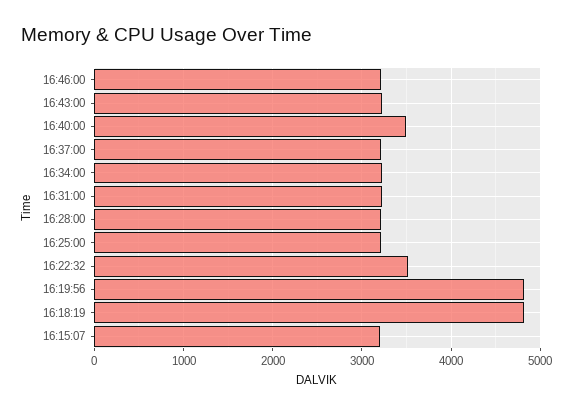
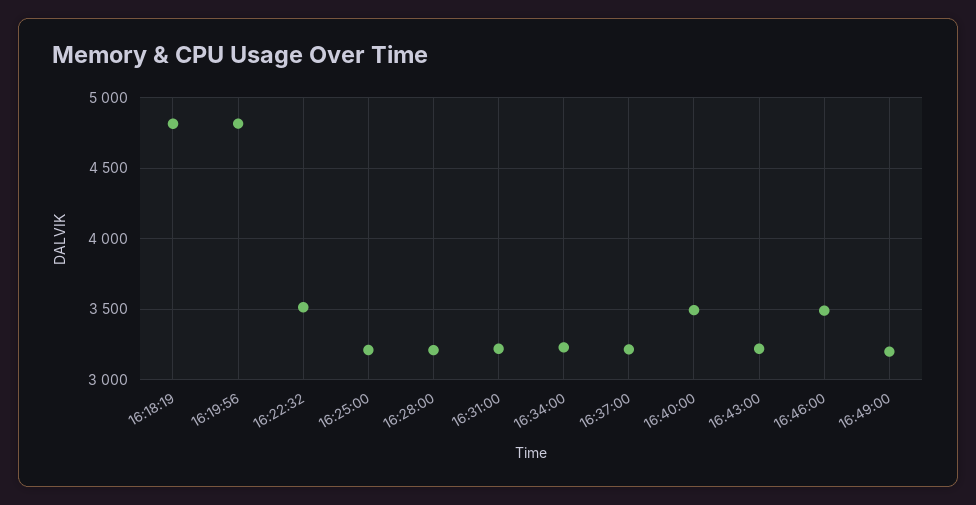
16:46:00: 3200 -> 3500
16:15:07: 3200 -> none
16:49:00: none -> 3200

---

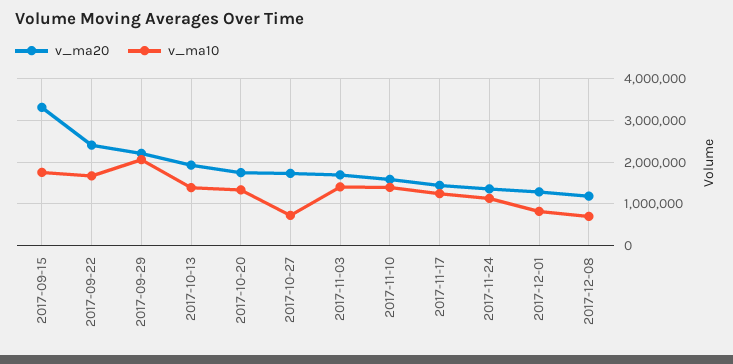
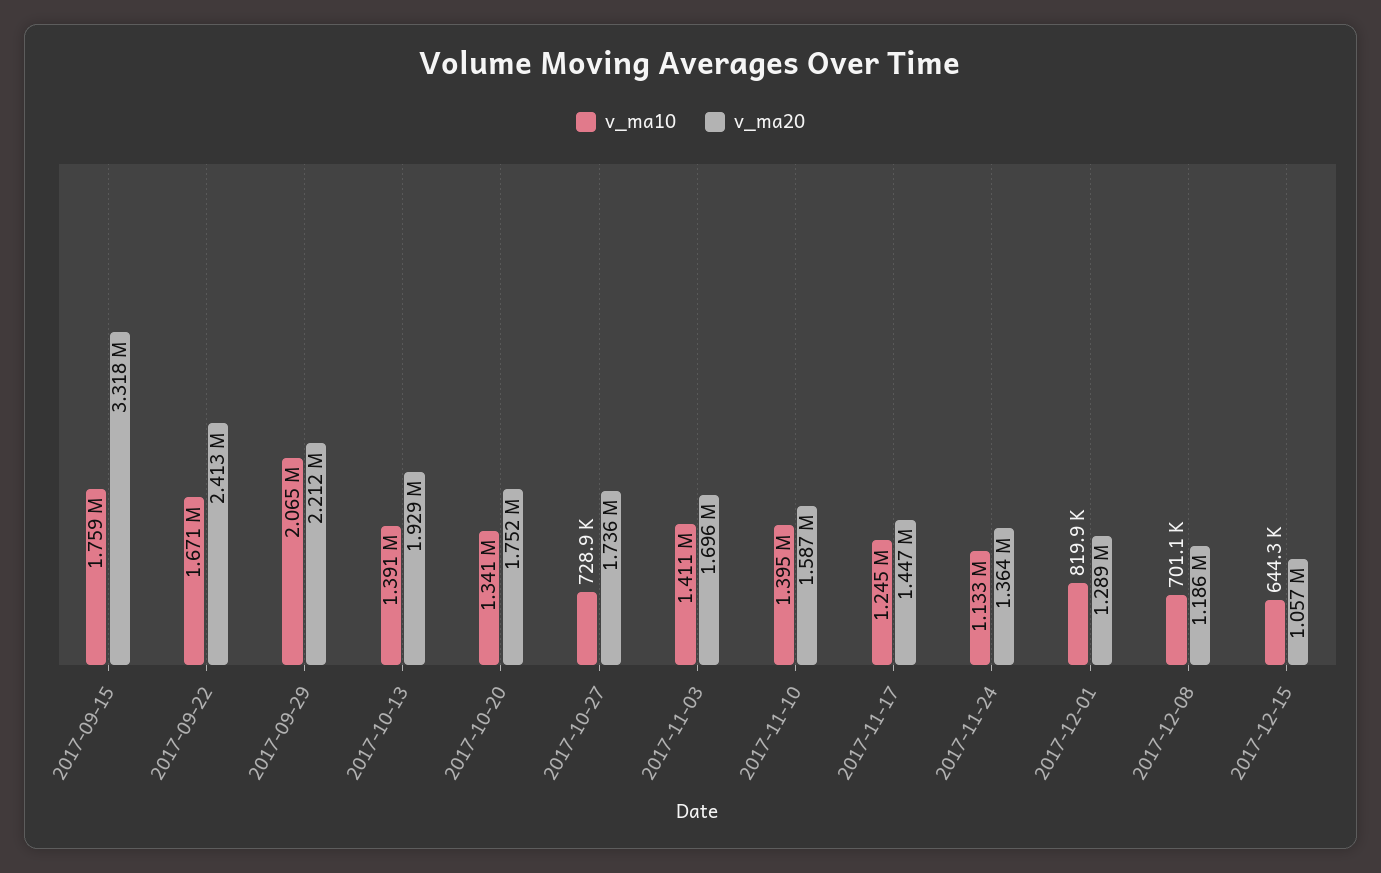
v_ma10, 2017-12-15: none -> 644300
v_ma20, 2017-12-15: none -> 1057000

### Instructions to follow
Within the material above, transcribe exactly the lines that run from the line holding "v_ma10, 2017-12-15: none -> 644300" through the line holding "v_ma20, 2017-12-15: none -> 1057000".

### Response for this exercise
v_ma10, 2017-12-15: none -> 644300
v_ma20, 2017-12-15: none -> 1057000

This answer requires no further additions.